- YOUR OBJECTIVE
The whole listing below must be printed again exactly, images excluded.

- THE DATA
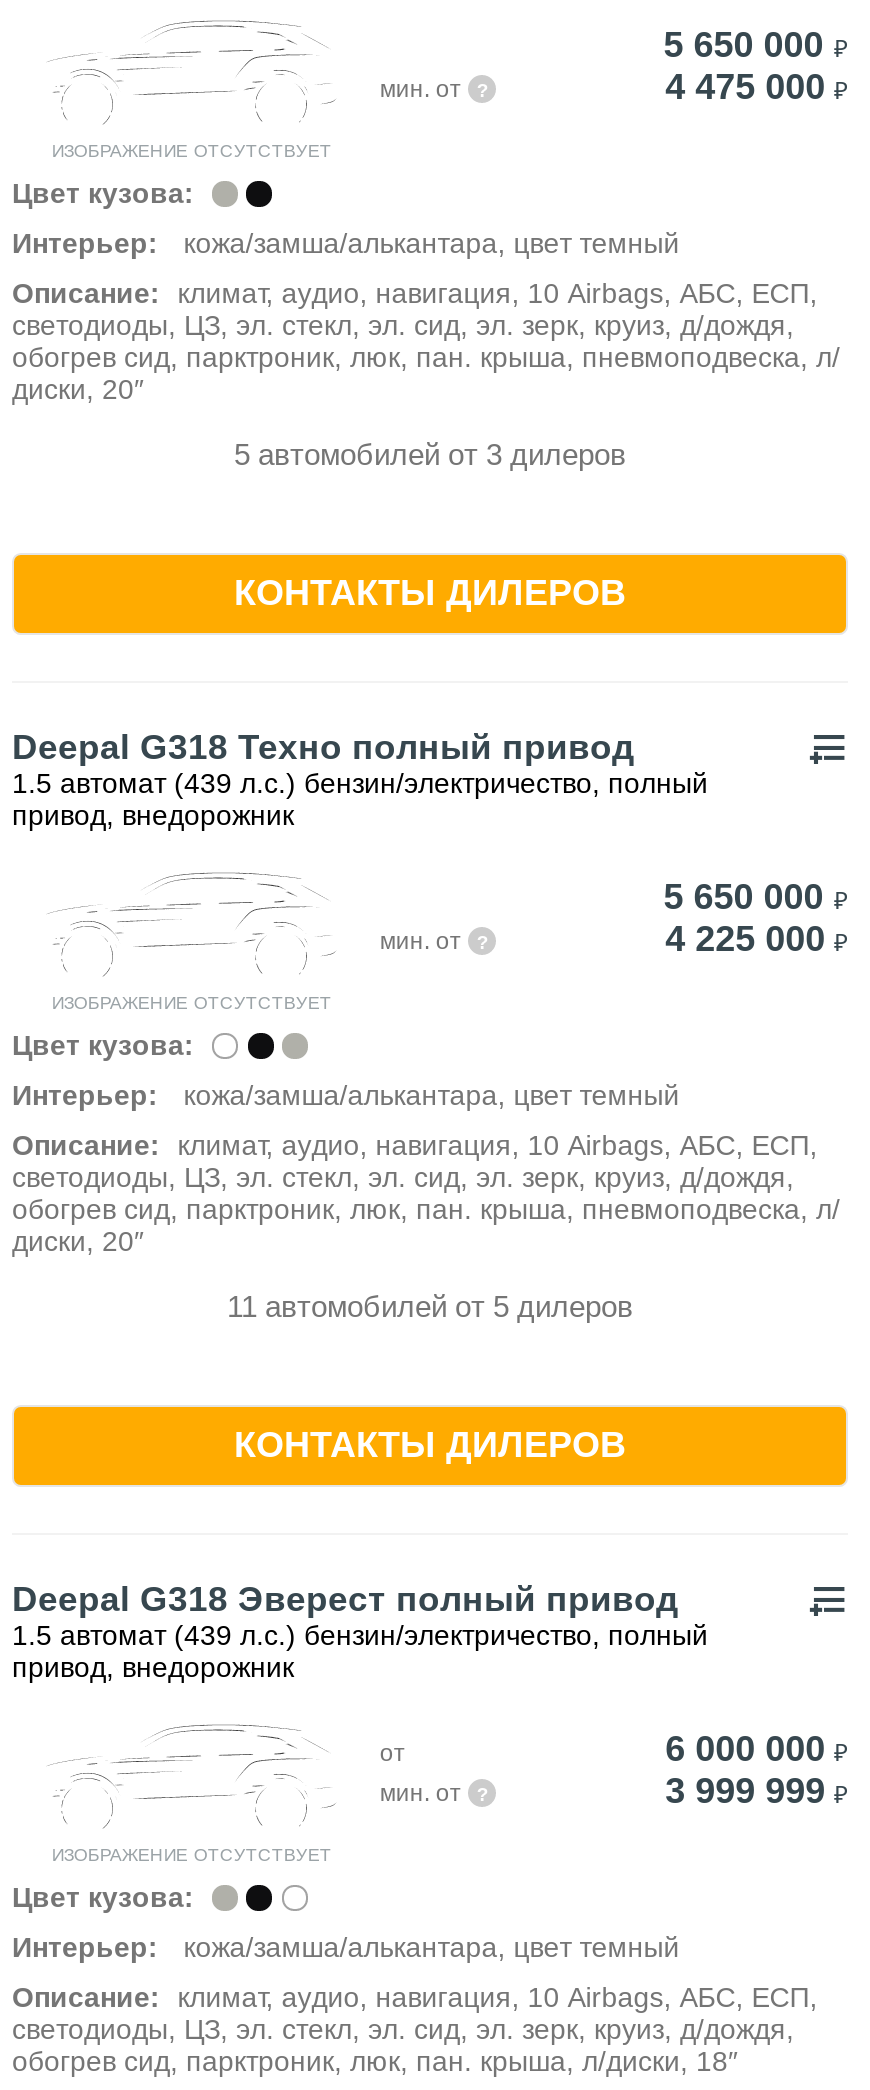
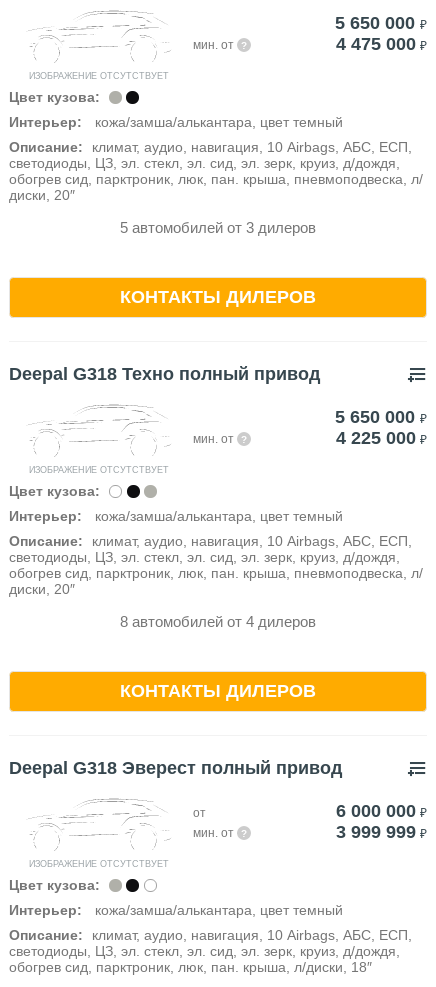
- 1.5 автомат (439 л.с.) бензин/электричество, полный
- привод, внедорожник

- 11 автомобилей от 5 дилеров
+ 8 автомобилей от 4 дилеров

- 1.5 автомат (439 л.с.) бензин/электричество, полный
- привод, внедорожник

- WRITTEN REPLY
- 1.5 автомат (439 л.с.) бензин/электричество, полный
- привод, внедорожник

- 11 автомобилей от 5 дилеров
+ 8 автомобилей от 4 дилеров

- 1.5 автомат (439 л.с.) бензин/электричество, полный
- привод, внедорожник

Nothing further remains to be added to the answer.